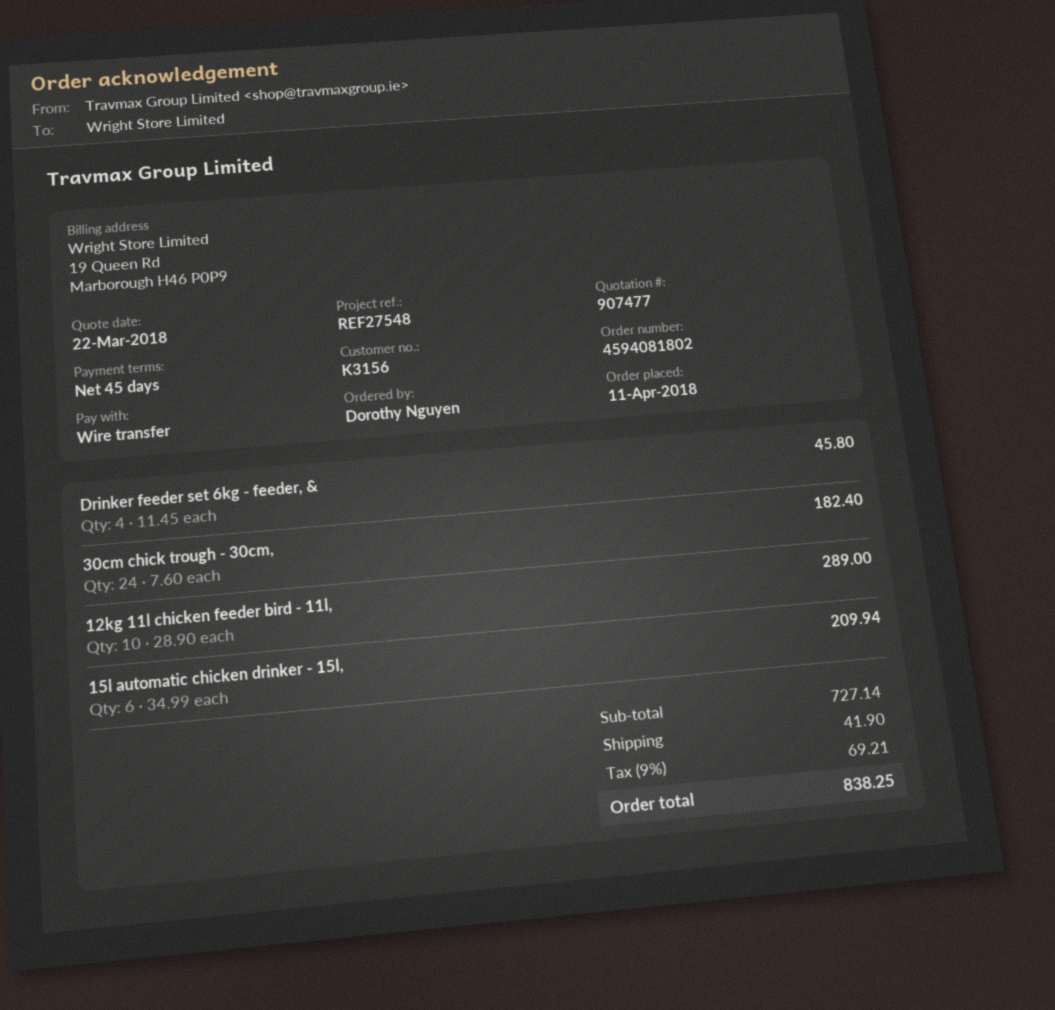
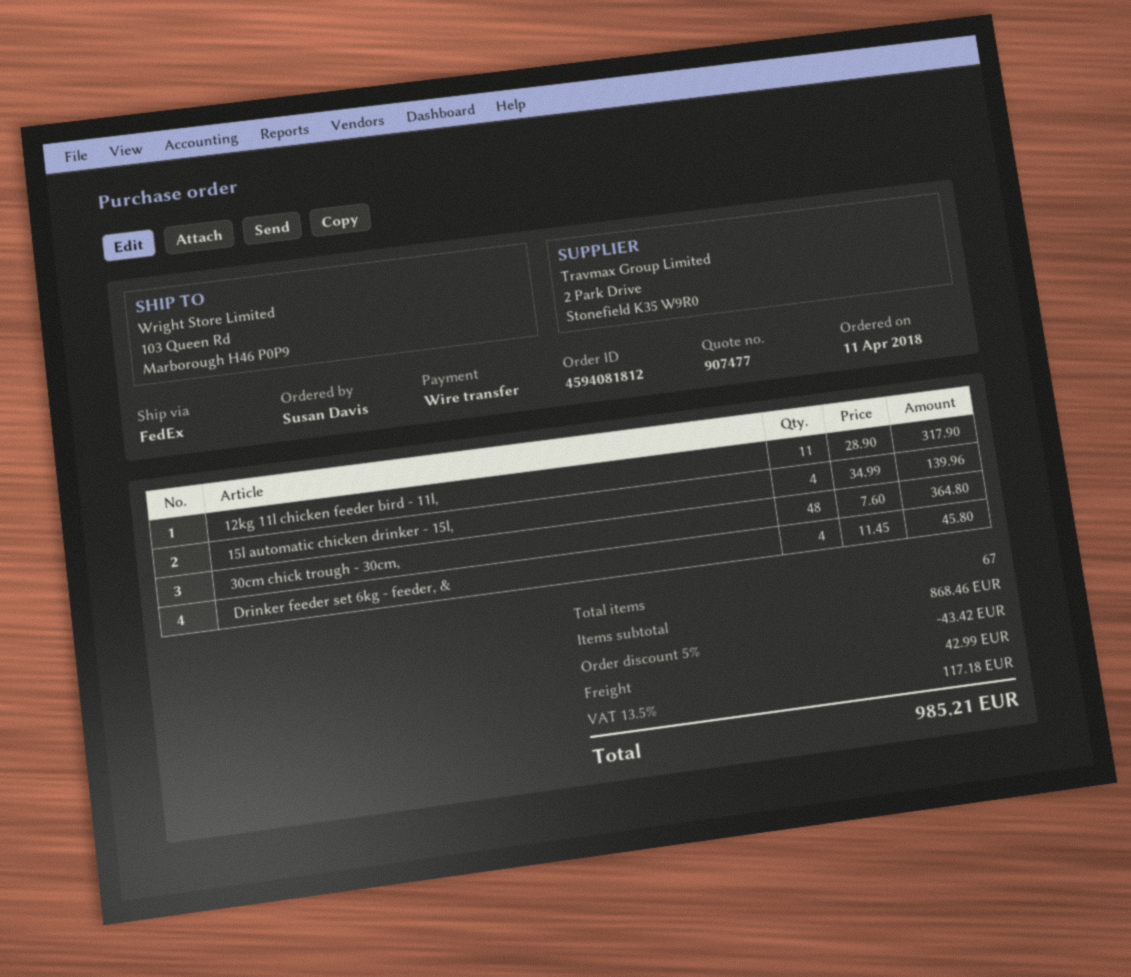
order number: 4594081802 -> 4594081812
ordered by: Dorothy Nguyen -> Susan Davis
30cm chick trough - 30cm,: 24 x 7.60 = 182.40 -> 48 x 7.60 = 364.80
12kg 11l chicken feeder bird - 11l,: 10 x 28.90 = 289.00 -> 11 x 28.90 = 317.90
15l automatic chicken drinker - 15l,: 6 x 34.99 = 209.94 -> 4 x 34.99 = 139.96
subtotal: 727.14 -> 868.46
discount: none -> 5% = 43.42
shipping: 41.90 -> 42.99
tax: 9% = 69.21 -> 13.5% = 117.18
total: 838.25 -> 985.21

-------

Please output the records above exactly, without the pictures.

order number: 4594081802 -> 4594081812
ordered by: Dorothy Nguyen -> Susan Davis
30cm chick trough - 30cm,: 24 x 7.60 = 182.40 -> 48 x 7.60 = 364.80
12kg 11l chicken feeder bird - 11l,: 10 x 28.90 = 289.00 -> 11 x 28.90 = 317.90
15l automatic chicken drinker - 15l,: 6 x 34.99 = 209.94 -> 4 x 34.99 = 139.96
subtotal: 727.14 -> 868.46
discount: none -> 5% = 43.42
shipping: 41.90 -> 42.99
tax: 9% = 69.21 -> 13.5% = 117.18
total: 838.25 -> 985.21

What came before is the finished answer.